Entries taken from a collection
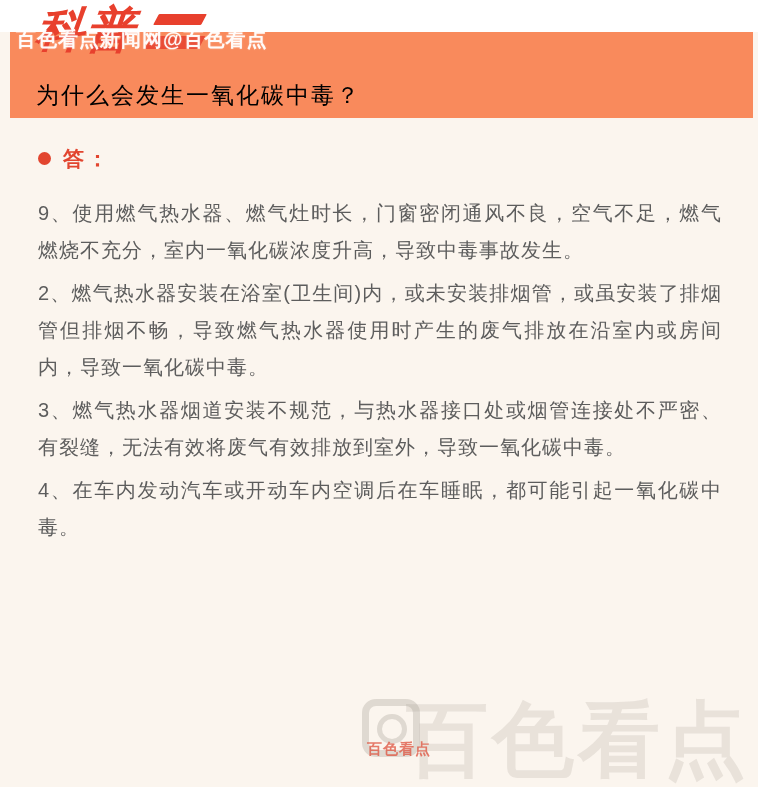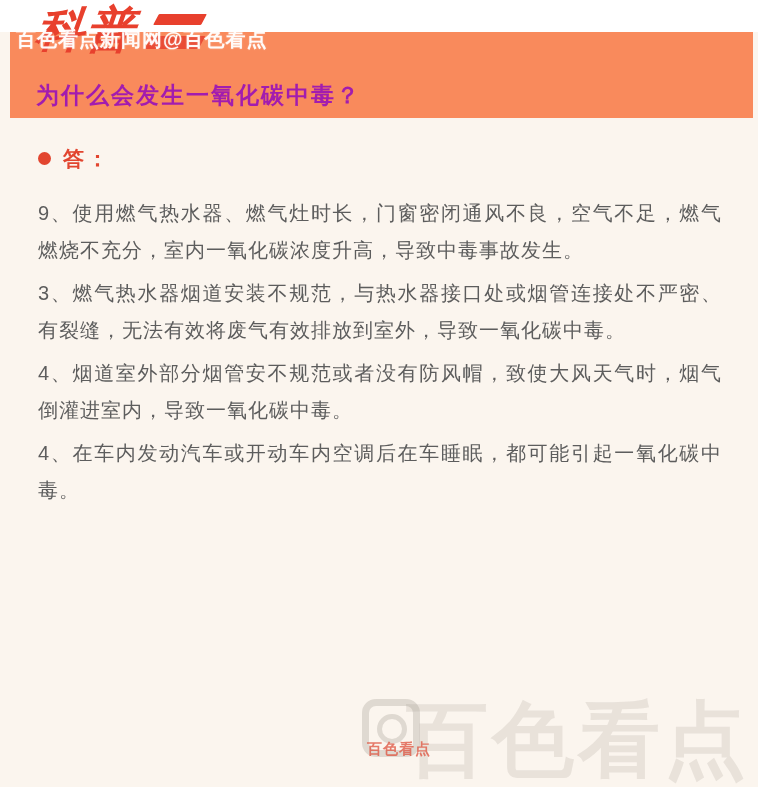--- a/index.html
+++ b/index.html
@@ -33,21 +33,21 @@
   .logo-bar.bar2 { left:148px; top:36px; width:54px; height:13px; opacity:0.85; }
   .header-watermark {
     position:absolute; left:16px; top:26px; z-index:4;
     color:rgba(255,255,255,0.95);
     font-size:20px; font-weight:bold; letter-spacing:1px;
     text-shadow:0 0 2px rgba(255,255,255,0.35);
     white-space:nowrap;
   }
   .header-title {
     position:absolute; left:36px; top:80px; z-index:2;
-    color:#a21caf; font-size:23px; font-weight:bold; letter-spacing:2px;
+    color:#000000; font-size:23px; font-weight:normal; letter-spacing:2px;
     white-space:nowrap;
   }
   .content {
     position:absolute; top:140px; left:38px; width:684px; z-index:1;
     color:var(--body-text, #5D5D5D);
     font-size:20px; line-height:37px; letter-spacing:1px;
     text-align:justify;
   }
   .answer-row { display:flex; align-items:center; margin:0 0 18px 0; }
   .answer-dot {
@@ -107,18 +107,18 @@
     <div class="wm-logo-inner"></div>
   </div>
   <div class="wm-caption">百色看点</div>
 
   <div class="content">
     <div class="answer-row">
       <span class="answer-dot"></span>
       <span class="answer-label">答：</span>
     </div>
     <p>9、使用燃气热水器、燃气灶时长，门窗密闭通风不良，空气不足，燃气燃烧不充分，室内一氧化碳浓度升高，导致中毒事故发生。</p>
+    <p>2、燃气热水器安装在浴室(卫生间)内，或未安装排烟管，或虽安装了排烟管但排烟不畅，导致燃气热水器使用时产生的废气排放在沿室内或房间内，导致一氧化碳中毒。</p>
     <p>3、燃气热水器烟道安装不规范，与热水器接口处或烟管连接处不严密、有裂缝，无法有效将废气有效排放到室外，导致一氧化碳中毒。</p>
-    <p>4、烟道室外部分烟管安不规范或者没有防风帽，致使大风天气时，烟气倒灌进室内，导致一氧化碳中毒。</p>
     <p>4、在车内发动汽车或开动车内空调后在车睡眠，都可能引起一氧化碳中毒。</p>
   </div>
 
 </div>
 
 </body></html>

Directions for this task
From the first line of the entries above down to the line holding "color:rgba(255,255,255,0.95);", quote each line exactly and nothing else, skipping pictures.

Exercise answer
--- a/index.html
+++ b/index.html
@@ -33,21 +33,21 @@
   .logo-bar.bar2 { left:148px; top:36px; width:54px; height:13px; opacity:0.85; }
   .header-watermark {
     position:absolute; left:16px; top:26px; z-index:4;
     color:rgba(255,255,255,0.95);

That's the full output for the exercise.